Date: 8 Sep 2001 01:40:42 -0000
From: [email protected]
To: [email protected]Subject: Bug in remote GUI access in CheckPoint Firewall
There is a bug in how the desktop GUI for managing
a CheckPoint firewall handles log viewer saves.
Regardless of the type of user defined for GUI
access, the user can save the file to any
directory they wish as well as a few other things.
This has been verified from ver. 3.0b through ver.

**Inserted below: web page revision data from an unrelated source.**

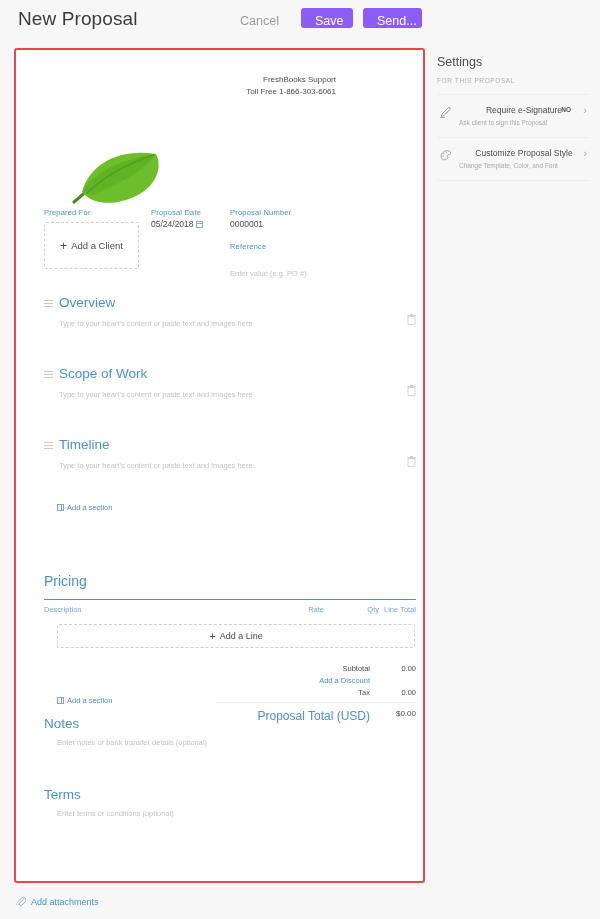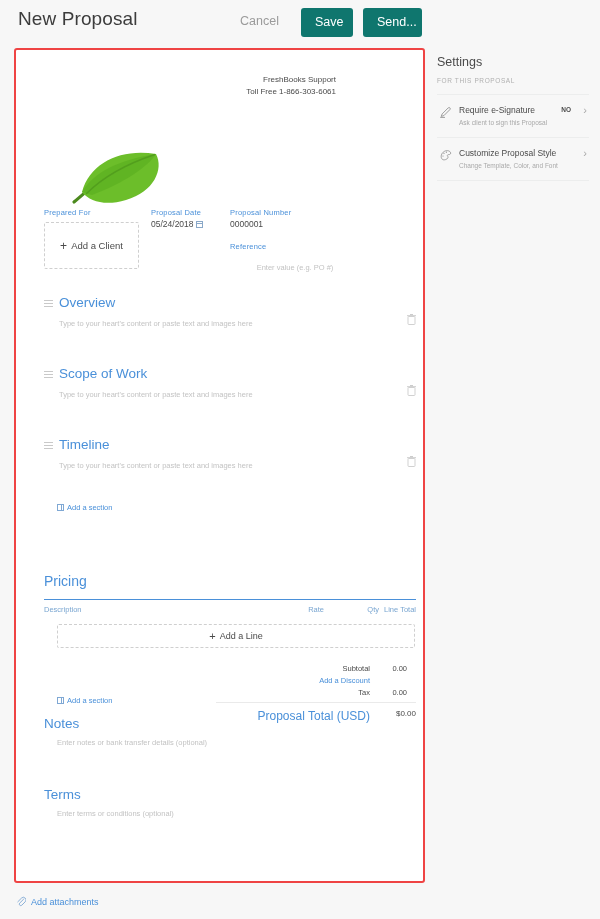"Save" .btn-green { background: #0f766e -> #8b5cf6; height: 29px -> 20px }
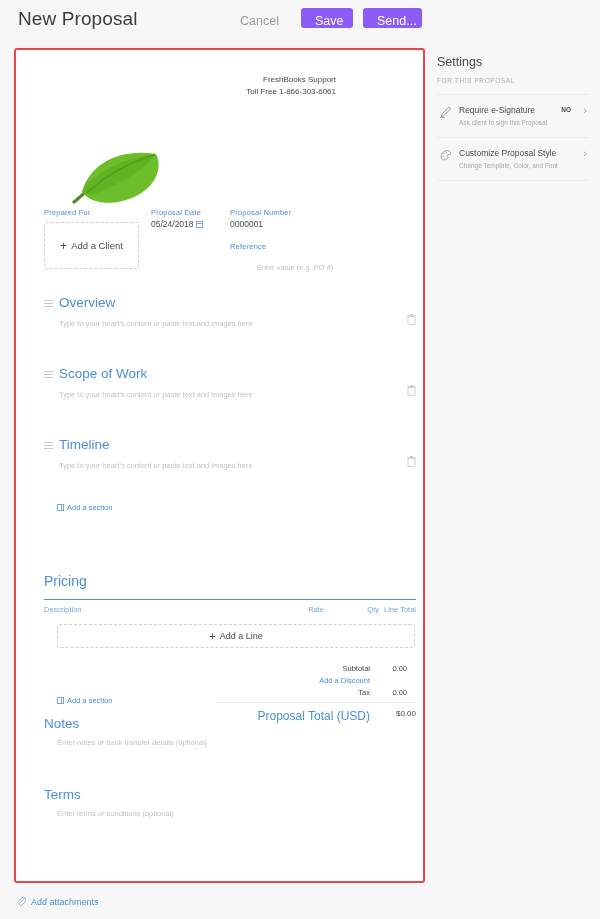"Require e-Signature" .set-title { text-align: none -> center }
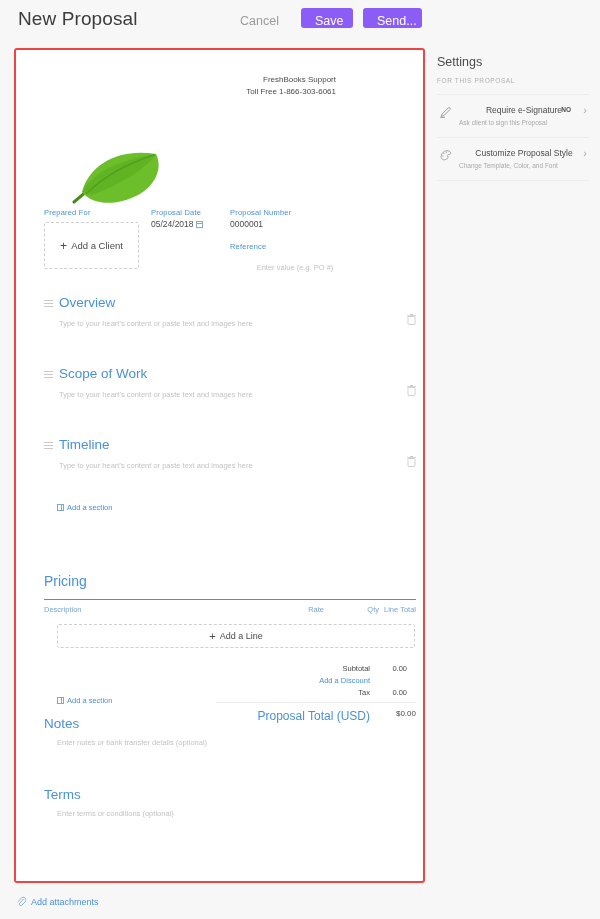"Enter value (e.g. PO #)" .meta-ph { margin-top: 12px -> 18px; text-align: center -> none }
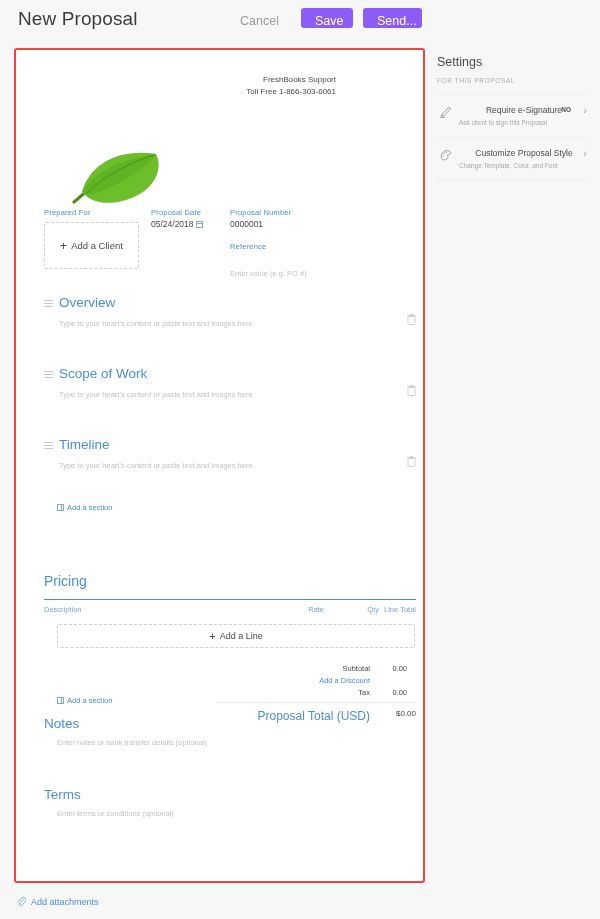"0.00" .tot-val { right: 9px -> 0 }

4.1 SP2. The vendor was contacted on
January 30, 2001 and responded on February 1, 2001
that they were looking into it. They have not
responded to any emails since then in an attempt
to get status information with regards to this
bug. I have since then verified that ver. 4.1 SP3
also contains the bug.
Below in dashes is contents of the email sent to
the vendor:
--------------------------------------------------
Check Point Firewall-1 ver. 3.0b through 4.1 SP2
on the Solaris 2.6-2.7 (latest patches) platform
BUG found on 01/26/01 by Alan Darien,
SecureTrendz, Inc.
Product: Check Point Firewall-1 ver. 3.0b
through 4.1 SP2
Platform: Sun Microsystem Ultra-2
Operating System: Solaris 2.6 and Solaris
2.7 with latest patches
I have found a bug that exists in all versions of
Check Point Firewall. I have verified it in ver.
3.0b, ver. 4.0 and ver. 4.1 with SP2. The bug is
local to the firewalled workstation.
Description:
As a remote administrative user with write
privileges of the Firewall using the remote
GUI-client Log Viewer application, I can cause
potential DoS actions.
I can create and overwrite any file anywhere on
the system except the active log file (fw.log).
Under Firewall ver. 3.0b and ver. 4.0, I can also
do this with Monitor, Read-Only and User-Edit
privileges. I must log onto the GUI with a given
user id but the process is actually run as the
root user on the firewalled system.
Examples:
1. As a firewall administrator with no login
access to the firewall management station (which
can be the same as the firewall server), I can use
the GUI-client to create or overwrite a file by
launching the Log Viewer and saving my selection
under File->Save As. I am not prevented from
inputting a saved location such as: /etc/shadow.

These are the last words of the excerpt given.